Sonunda, kızgınlığını bir kenara bırakıp başını eğdi ve suçluluk duygusu içini kapladı.
"Özür dilerim, genç efendim," diye fısıldadı.
Leon sadece gülümsedi ve başını nazikçe okşadı.
"Önemli değil. Hadi, yiyelim."
Baharat karışımıyla marine edilmiş ve on beş dakika boyunca mükemmel bir şekilde ızgara yapılmış iki şiş ahtapot eti aldı.
Lezzetli koku havayı doldurdu ve Elina'nın burnu aç bir tazının burnu gibi seğirdi.
"Bu... ahtapot canavarı eti, değil mi?" diye sordu tereddütle, ama gözleri saklayamadığı açlığını ele veriyordu.
"Evet," diye başını salladı Leon. "Dediğim gibi, bazı canavar etleri yenilebilir ve Kraken eti de en iyilerinden biri. Dene, beğenebilirsin."
Bunun üzerine kendi şişinden bir ısırık aldı ve yüzünde memnun bir gülümseme yayıldı.
Leon'un bu kadar zevkle yemesini izleyen Elina, meraklanmaktan kendini alamadı. Hiç düşünmeden, ızgara tentaclenin ucundan bir ısırık aldı ve anında...
"Lezzetli!"
Gözleri yıldız ışığı gibi parladı. Tereddüt etmeden bir ısırık daha aldı, sonra bir tane daha. Her lokmada tadı daha da yoğunlaşıyordu.
Lezzetli, hafif baharatlı ve hafif bir tatlılık vardı. Izgara olmasına rağmen et taze kalmıştı ve sert olmadan hoş bir şekilde çiğnenebiliyordu. Şüphesiz, çok lezzetliydi.
Elina'nın bu kadar hevesle yediğini gören Leon, kendi kendine gülümsedi ve yemeğine devam etti.
On beş dakika sonra...
"Phew! Doldum!" Elina, çok yemekten biraz şişmiş karnını okşadı.
Kısa sürede üç şiş ahtapot eti yemişti.
Bir zamanlar bu fikri iğrenç bulan Elina, artık Kraken etinin hayranı olmuştu.
"Pfft!" Leon, yere dağılmış boş şişleri toplarken güldü. "Bir dahaki sefere daha da iyisini yapacağım."
Bunu duyan Elina heyecanla parladı. "Yaşasın!
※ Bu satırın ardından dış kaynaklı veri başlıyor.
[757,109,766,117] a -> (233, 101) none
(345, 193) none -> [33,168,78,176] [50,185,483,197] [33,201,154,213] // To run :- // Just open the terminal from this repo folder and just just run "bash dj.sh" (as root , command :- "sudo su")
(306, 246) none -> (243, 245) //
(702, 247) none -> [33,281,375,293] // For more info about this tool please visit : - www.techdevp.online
Bekliyorum!"
Sonra temizliğe başladılar; pişirme aletlerini, baharatları ve diğer malzemeleri kaldırdılar.
Yolculukları henüz bitmemişti, bu yüzden her şey daha sonra işlerine yarayabilirdi.
Ayrıca, yakınlarda dolaşan canavarların dikkatini çekmemek için kamp ateşini söndürdüler.
"Biraz uyu, Elina," dedi Leon nazikçe.
"Eh? Peki ya sen?" diye sordu endişelenerek.
"Sorun yok. Benim için endişelenmene gerek yok," dedi Leon başını hafifçe sallayarak.
Elina itiraz etmek ister gibi göründü ama yerine küçük bir baş sallama ile kabul etti.
"Tamam... Ama uykun gelirse beni uyandıracağına söz ver."
"Söz."
Elina saklama yüzüğünden katlanabilir bir yatak çıkardı ve Leon'dan yaklaşık bir metre uzaklıkta büyük bir kayanın üzerine uzandı.
Birkaç dakika içinde derin bir uykuya daldı ve Leon bu manzarayı görünce sessizce güldü.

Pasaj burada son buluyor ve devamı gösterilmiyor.